▸ EXERCISE DESCRIPTION: Nothing but the lines from the one holding "08:20: none -> 4.2" to the final line of the listing below, both included, should be repeated, and each must match exactly. Omit pictures.

▸ RECORD EXTRACTS:
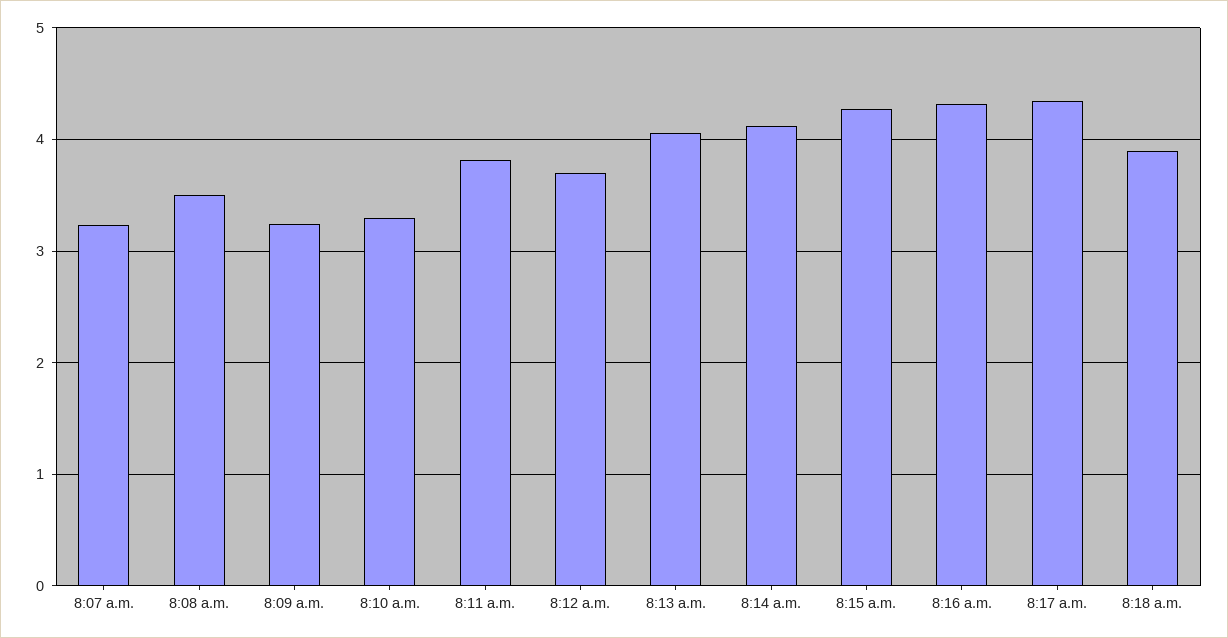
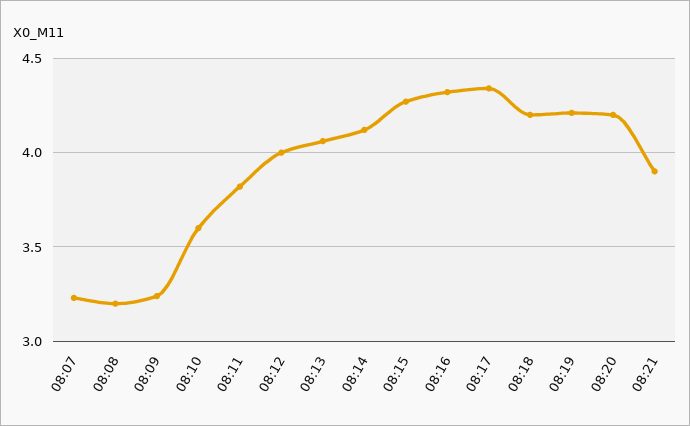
8:08 a.m.: 3.5 -> 3.2
8:10 a.m.: 3.3 -> 3.6
8:12 a.m.: 3.7 -> 4
8:18 a.m.: 3.9 -> 4.2
08:19: none -> 4.2
08:20: none -> 4.2
08:21: none -> 3.9

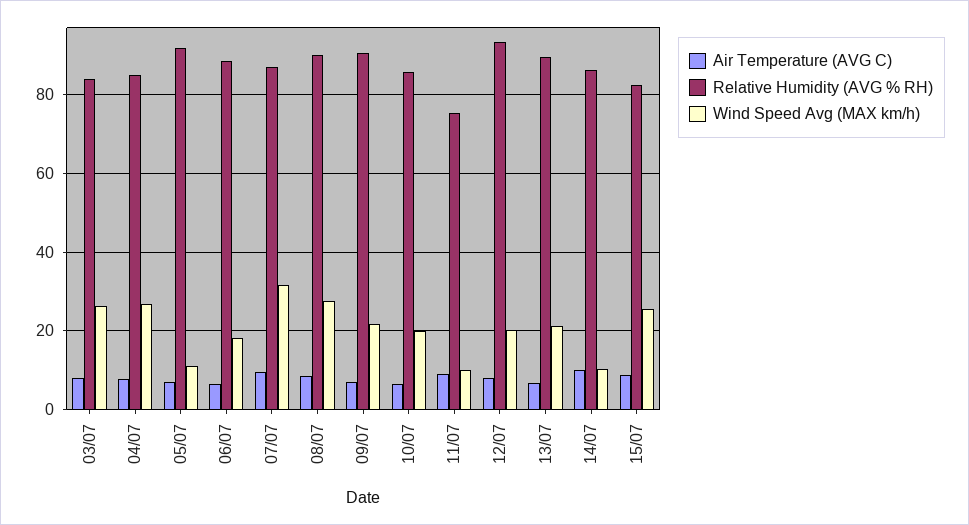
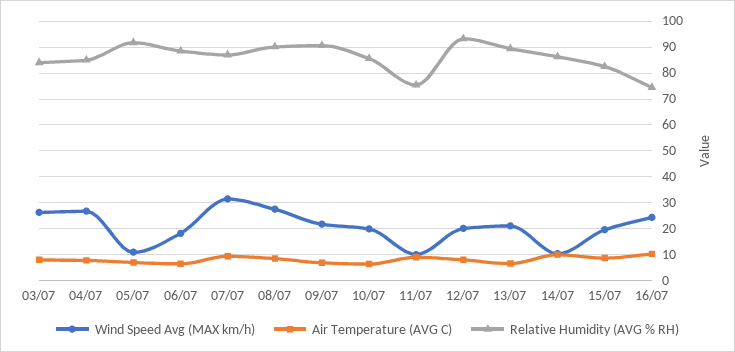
Wind Speed Avg (MAX km/h), 15/07: 26 -> 20
Wind Speed Avg (MAX km/h), 16/07: none -> 25
Air Temperature (AVG C), 16/07: none -> 10
Relative Humidity (AVG % RH), 16/07: none -> 75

▸ EXERCISE SOLUTION:
08:20: none -> 4.2
08:21: none -> 3.9

Wind Speed Avg (MAX km/h), 15/07: 26 -> 20
Wind Speed Avg (MAX km/h), 16/07: none -> 25
Air Temperature (AVG C), 16/07: none -> 10
Relative Humidity (AVG % RH), 16/07: none -> 75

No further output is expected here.